When it’s a serious cause

Fluid retention can be a symptom of a more serious medical condition. These may include:

  • Heart failure 
  • Kidney disease
  • Lung disease
  • Malignant lymphoedema
  • Thyroid disorders
  • Liver disease
  • Auto-immune disorders
  • Allergic reactions

What can help reduce fluid

First priority is to checking with your health care provider to establish a diagnosis and check medications.

Look at the diet

What can help reduce fluidSalt. Is there too much salt in the diet. Salt is often used in processed foods and you may be consuming more than you think, if fact it is more probable in some instances than the amount you may be shaking on your dinner.

Increase fruit and vegetables in the diet to provide a natural source of minerals.

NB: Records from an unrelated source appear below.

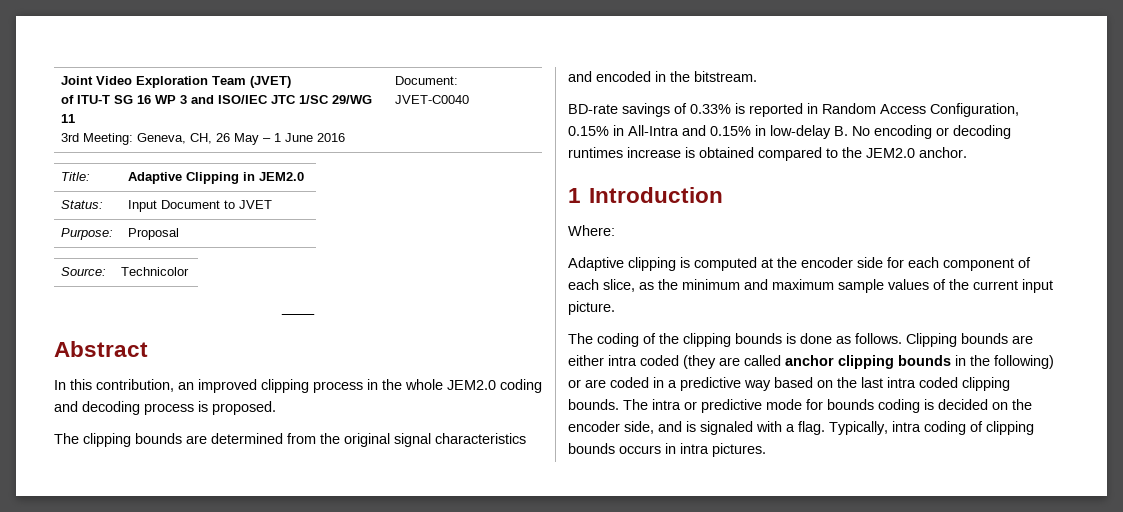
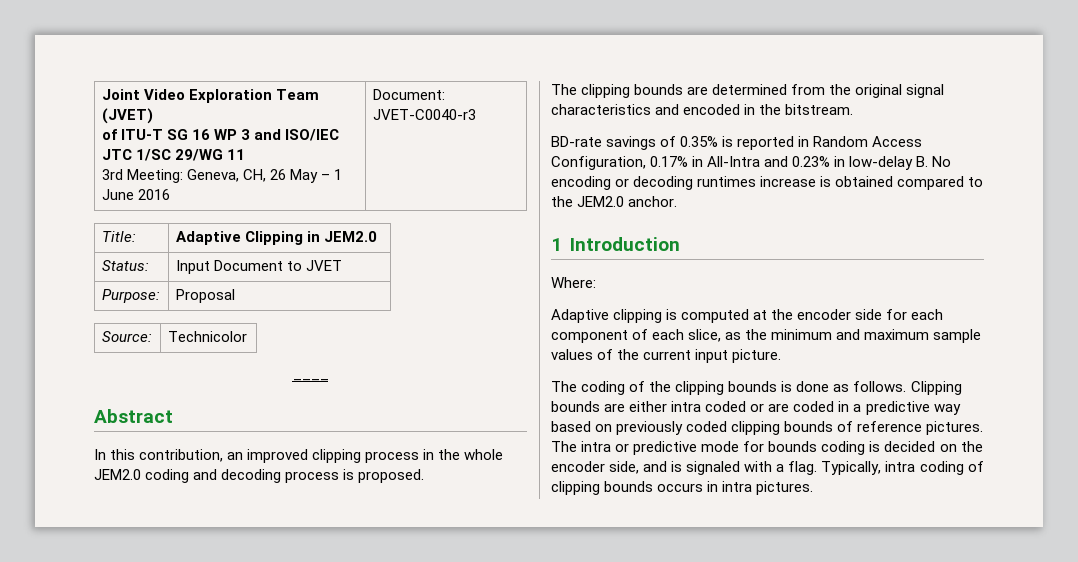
  Joint Video Exploration Team (JVET)
  of ITU-T SG 16 WP 3 and ISO/IEC JTC 1/SC 29/WG 11
- 3rd Meeting: Geneva, CH, 26 May – 1 June 2016 | Document: JVET-C0040
+ 3rd Meeting: Geneva, CH, 26 May – 1 June 2016 | Document: JVET-C0040-r3
- BD-rate savings of 0.33% is reported in Random Access Configuration, 0.15% in All-Intra and 0.15% in low-delay B. No encoding or decoding runtimes increase is obtained compared to the JEM2.0 anchor.
+ BD-rate savings of 0.35% is reported in Random Access Configuration, 0.17% in All-Intra and 0.23% in low-delay B. No encoding or decoding runtimes increase is obtained compared to the JEM2.0 anchor.
- Clipping bounds are either intra coded (they are called anchor clipping bounds in the following) or are coded in a predictive way based on the last intra coded clipping bounds.
+ Clipping bounds are either intra coded or are coded in a predictive way based on previously coded clipping bounds of reference pictures.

Reduce tea, coffee and alcohol

Hydrate with water

Nutritional deficits and demands

Magnesium is one of the electrolytes of the body, along with potassium, sodium, chloride, calcium phosphate and bicarbonate. Electrolytes are minerals which hold an electric charge and are found in sweat, urine and blood. They are involved in many essential metabolic processes within the body such as helping with hydration and energy production. Fluid in the body needs to be kept at the right balance, inside and outside of cells. An imbalance of electrolytes can interfere with fluid balance. Electrolytes use a method called osmosis to move fluids in and out of cells through the wall of the cell membrane. This is a process where dilute solutions (those containing more water and few electrolytes) move towards a more concentrated solution (less fluid more electrolytes) thus creating balance. Magnesium is often deficient and can be rewarding and beneficial when supplemented as if helps in many areas of health.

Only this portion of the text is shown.